▶ TASK: Starting at the first line of the records below, transcribe each line exactly, ending with the line that contains "(998, 188) none -> (560, 522) //".

─── SUPPLIED DATA ───

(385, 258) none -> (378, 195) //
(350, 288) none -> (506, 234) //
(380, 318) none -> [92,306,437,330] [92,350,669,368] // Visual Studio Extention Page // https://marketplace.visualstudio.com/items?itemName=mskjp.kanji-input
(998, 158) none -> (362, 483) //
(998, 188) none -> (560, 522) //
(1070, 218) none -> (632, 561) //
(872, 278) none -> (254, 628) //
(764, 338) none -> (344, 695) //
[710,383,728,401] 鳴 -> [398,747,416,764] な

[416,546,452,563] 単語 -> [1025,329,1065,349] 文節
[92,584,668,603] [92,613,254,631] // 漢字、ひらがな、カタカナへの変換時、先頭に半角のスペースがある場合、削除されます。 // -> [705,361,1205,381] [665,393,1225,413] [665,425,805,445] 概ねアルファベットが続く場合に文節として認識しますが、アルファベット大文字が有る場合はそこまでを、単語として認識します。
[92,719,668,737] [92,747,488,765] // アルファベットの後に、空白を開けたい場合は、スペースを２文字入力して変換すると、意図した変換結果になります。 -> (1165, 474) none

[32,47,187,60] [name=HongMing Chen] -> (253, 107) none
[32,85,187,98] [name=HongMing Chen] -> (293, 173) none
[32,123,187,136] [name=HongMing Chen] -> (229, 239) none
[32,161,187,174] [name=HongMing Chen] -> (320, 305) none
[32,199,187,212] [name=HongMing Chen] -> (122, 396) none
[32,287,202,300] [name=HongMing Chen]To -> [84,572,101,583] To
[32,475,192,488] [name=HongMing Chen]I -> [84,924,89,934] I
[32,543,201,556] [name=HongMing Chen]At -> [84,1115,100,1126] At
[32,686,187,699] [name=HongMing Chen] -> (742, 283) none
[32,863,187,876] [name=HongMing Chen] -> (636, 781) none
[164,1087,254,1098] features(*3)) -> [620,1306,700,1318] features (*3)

───

▶ YOUR SOLUTION:
(385, 258) none -> (378, 195) //
(350, 288) none -> (506, 234) //
(380, 318) none -> [92,306,437,330] [92,350,669,368] // Visual Studio Extention Page // https://marketplace.visualstudio.com/items?itemName=mskjp.kanji-input
(998, 158) none -> (362, 483) //
(998, 188) none -> (560, 522) //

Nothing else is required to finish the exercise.